**PROBLEM DESCRIPTION:** Below are the records; extract from them the line containing "text-align: right ->" to the line containing "none -> <tr>", both lines included, exactly and with no pictures.

**TASK INPUTS:**
------------------------------------------------
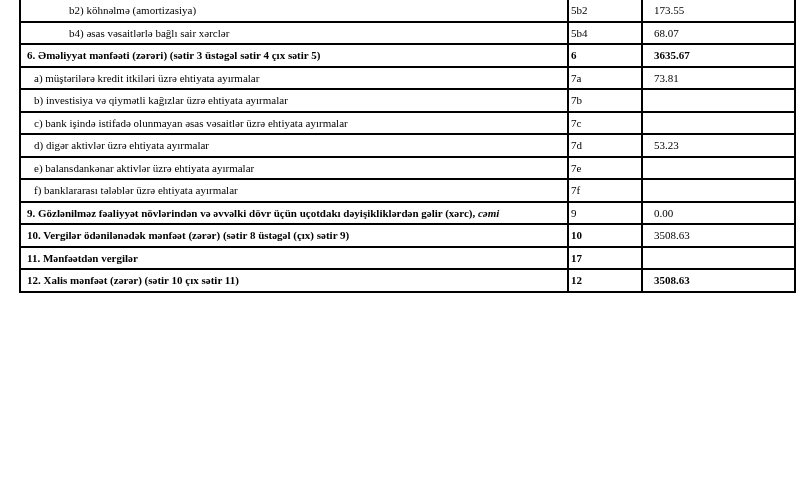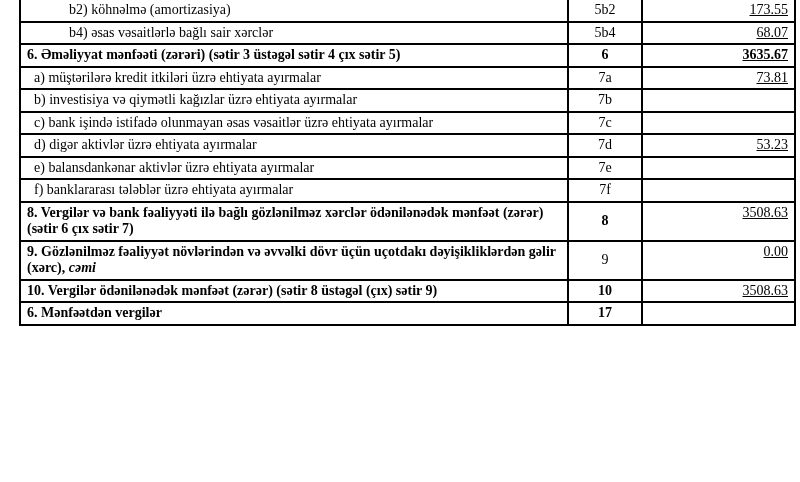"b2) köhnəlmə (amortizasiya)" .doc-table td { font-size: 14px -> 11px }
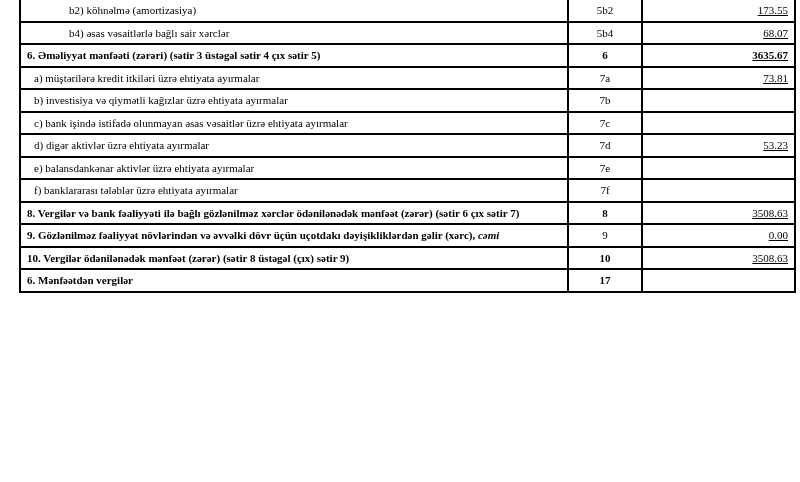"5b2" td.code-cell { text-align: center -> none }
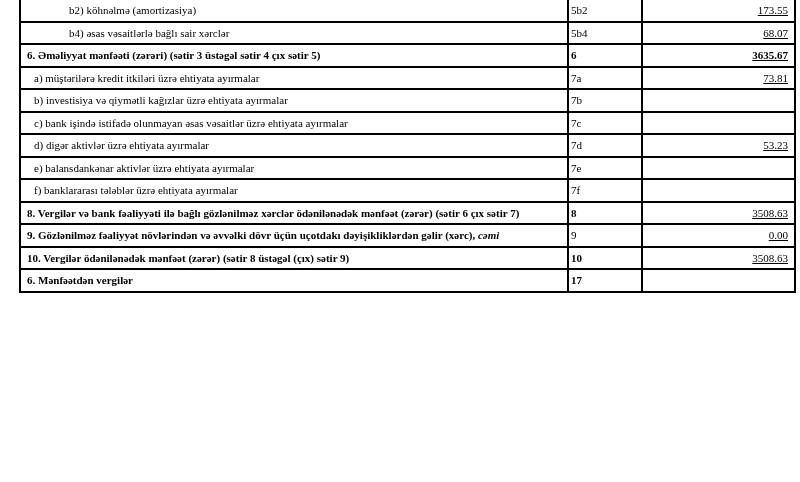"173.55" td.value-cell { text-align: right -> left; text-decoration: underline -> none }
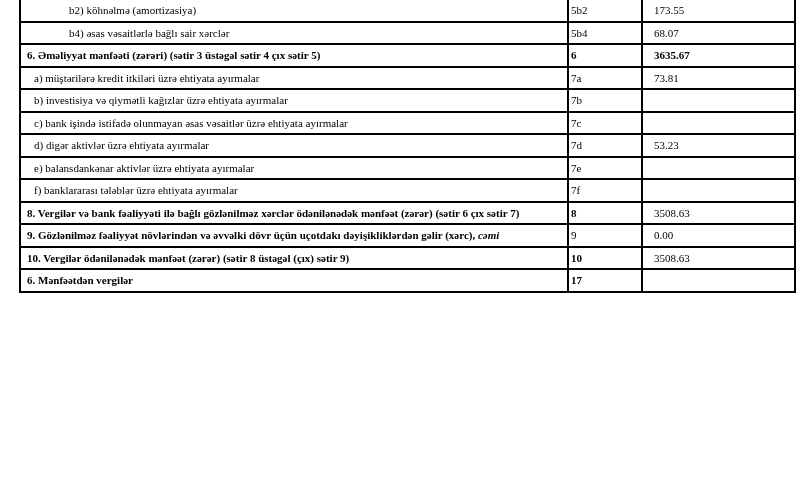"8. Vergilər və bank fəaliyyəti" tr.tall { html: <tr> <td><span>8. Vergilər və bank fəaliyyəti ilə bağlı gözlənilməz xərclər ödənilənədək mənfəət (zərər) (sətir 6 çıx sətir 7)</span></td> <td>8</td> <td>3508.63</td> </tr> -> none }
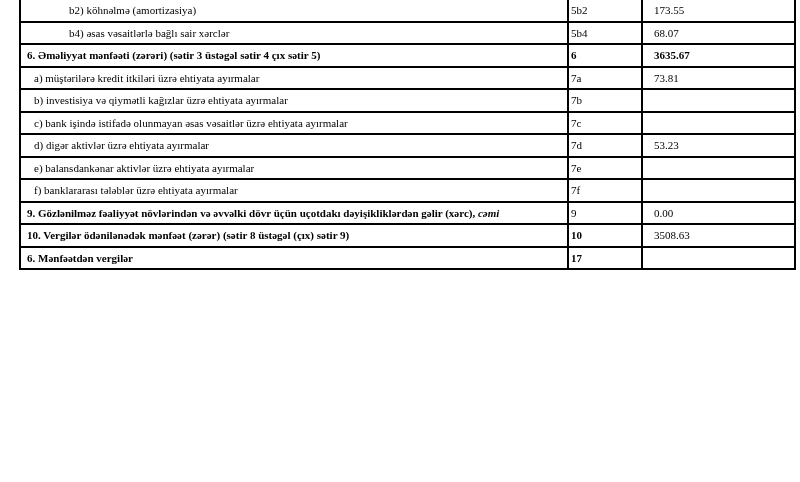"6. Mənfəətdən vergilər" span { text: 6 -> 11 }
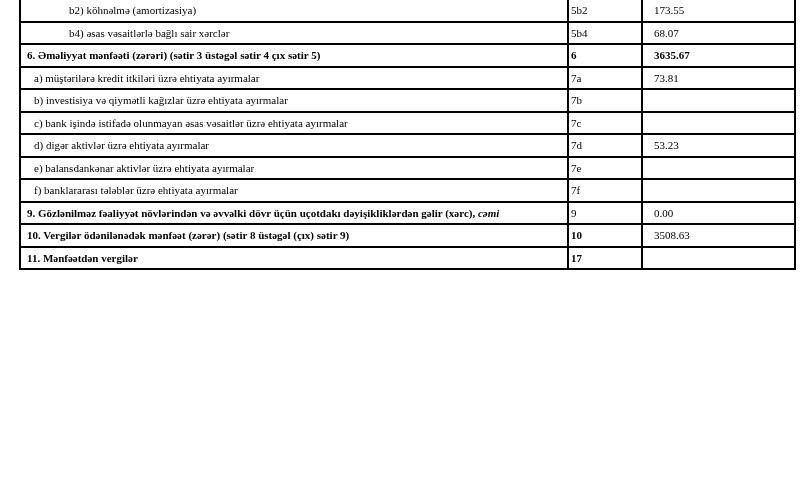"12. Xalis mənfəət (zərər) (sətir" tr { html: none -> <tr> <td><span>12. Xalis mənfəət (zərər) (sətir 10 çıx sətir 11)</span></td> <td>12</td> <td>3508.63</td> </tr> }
------------------------------------------------
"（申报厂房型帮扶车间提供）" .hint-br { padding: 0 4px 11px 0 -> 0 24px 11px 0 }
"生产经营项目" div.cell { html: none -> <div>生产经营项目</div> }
------------------------------------------------
**YOUR RESPONSE:**
"173.55" td.value-cell { text-align: right -> left; text-decoration: underline -> none }
"8. Vergilər və bank fəaliyyəti" tr.tall { html: <tr> <td><span>8. Vergilər və bank fəaliyyəti ilə bağlı gözlənilməz xərclər ödənilənədək mənfəət (zərər) (sətir 6 çıx sətir 7)</span></td> <td>8</td> <td>3508.63</td> </tr> -> none }
"6. Mənfəətdən vergilər" span { text: 6 -> 11 }
"12. Xalis mənfəət (zərər) (sətir" tr { html: none -> <tr> <td><span>12. Xalis mənfəət (zərər) (sətir 10 çıx sətir 11)</span></td> <td>12</td> <td>3508.63</td> </tr> }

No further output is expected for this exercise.